Posted by: Thorley Winston on December 2, 2005 01:18 AM

GT,

A debt you owe me is an asset to me; I record it on my balance sheet as having probable economic value because you will have to exert yourself in order to pay it, but I need not do anything to get the benefit. Thus I may save for retirement by loaning money to parties likely to pay it back.

A debt that I owe to myself is not an asset in any meaningful sense. I cannot save for my retirement by issing notes to myself, promising to pay myself in 40 years' time, unless I am simultaneously creating something of value which backs those notes (something which corportions do, which explains why their stocks and bonds are not insane investments for their pension funds).

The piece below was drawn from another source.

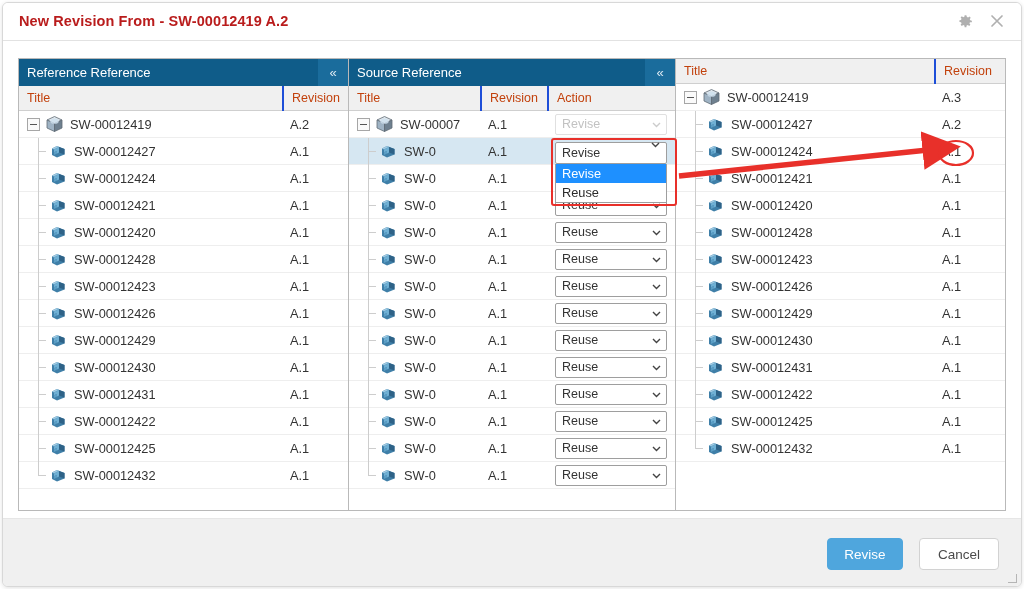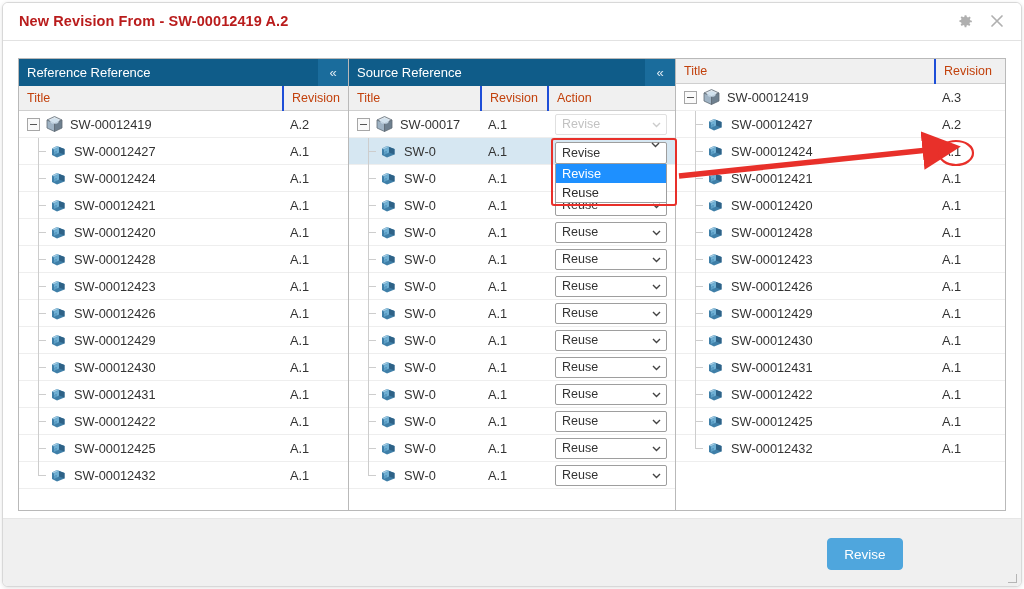"SW-00017" span.lbl { text: SW-00017 -> SW-00007 }
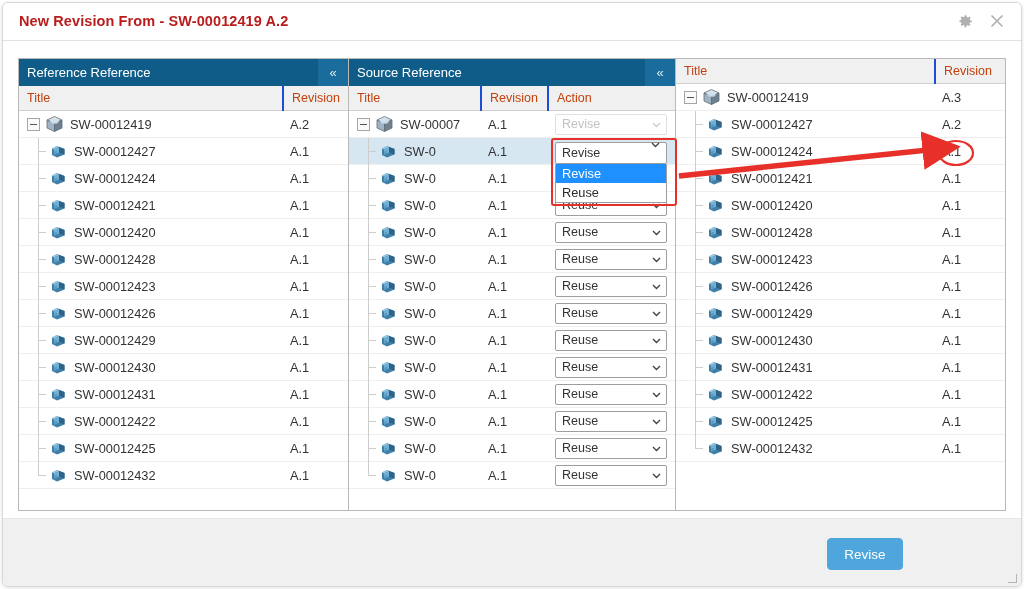"Cancel" div.btn { html: none -> <div>Cancel</div> }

T-bills in the "trust fund" are IOUs which the government has written to itself, which are backed not by anything tangible of any economic value (such as a product line or real property), but rather by the promise to raise income taxes to pay them.

Maybe SS is in good financial shape, but that just means that the general fund is in bad shape, as the burden shifts from payroll to income taxes.

Either way, the money has to come from taxes imposed somewhere, and you don't seem to recognize that.

Posted by: Rob Lyman on December 2, 2005 07:28 PM

Maybe SS is in good financial shape, but that just means that the general fund is in bad shape, as the burden shifts from payroll to income taxes.


Yep. That's what happens when you borrow. Sooner or later you need to repay.

Posted by: GT on December 2, 2005 07:46 PM

BTW Rob if you are saying that the money owed by the Treasury to the SS Administration is not an asset of the government as a whole I completely agree.I never said otherwise.